Prochainement au studio Ghibli…

Quelle est l’actualité du studio Ghibli ? Suzuki Toshio parle

Culture

Cela fait trois ans maintenant que Miyazaki Hayao a pris sa retraite de l’animation de longs métrages. Quoi de neuf au studio Ghibli depuis ce temps ? Nous avons interviewé Suzuki Toshio, le célèbre producteur et ami du réalisateur, qui a tiré pour ainsi dire à mains nues le studio Ghibli pendant plus de 30 ans.
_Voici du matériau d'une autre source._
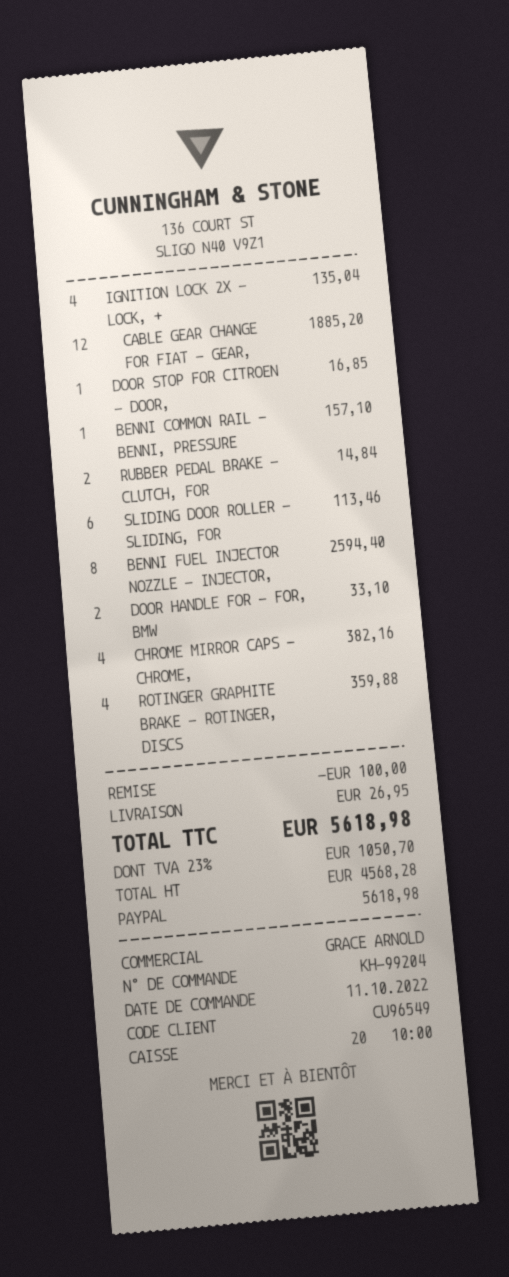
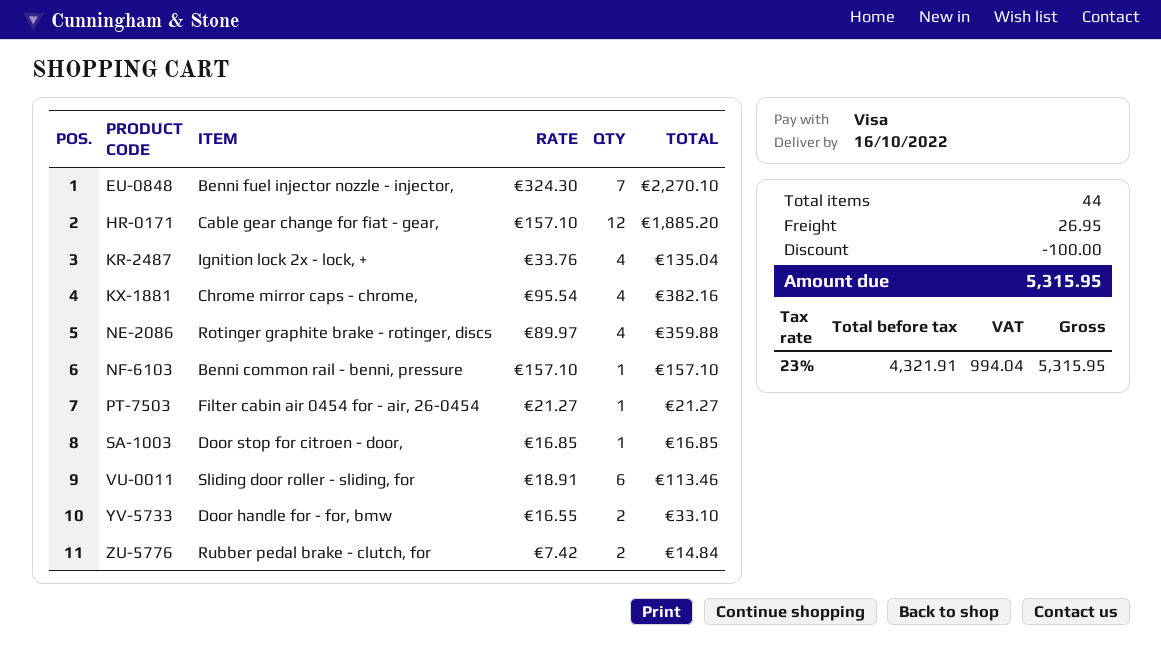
payment method: PayPal -> Visa
BENNI FUEL INJECTOR NOZZLE - INJECTOR,: 8 for 2594.40 -> 7 for 2270.10
Filter cabin air 0454 for - air, 26-0454: none -> 1 for 21.27
net: 4568.28 -> 4321.91
tax: 23% = 1050.70 -> 23% = 994.04
total: 5618.98 -> 5315.95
Suzuki Toshio SUZUKI Toshio

Né à Nagoya en 1948. Après un diplôme de la faculté des lettres de l’Université Keiô, il rejoint l’éditeur Tokuma Shoten en 1972. Après quelques années pour le magazine Shûkan Asahi Geinô (« Asahi Entertainment Weekly »), il a participé en 1978 à la création du premier magazine sur l’animation : Animage. En 1984, lors qu’il est rédacteur en chef adjoint de ce magazine, il se lance dans la production de films d’animation avec Nausicaä de la vallée du vent de Miyazaki Hayao, à côté de Takahata Isao. Il participe activement à la création du studio Ghibli en 1985. Il sera dès lors le producteur exécutif de tous les projets destinés à la distribution en salle des films du studio Ghibli jusqu’à Le Vent se lève (2013), ainsi que du Ghibli Museum, qui a ouvert ses portes en 2001. Il est actuellement producteur général de studio Ghibli Co., Ltd., dont le nouvel opus, La Tortue rouge, sortira le 17 septembre prochain sur les écrans nippons.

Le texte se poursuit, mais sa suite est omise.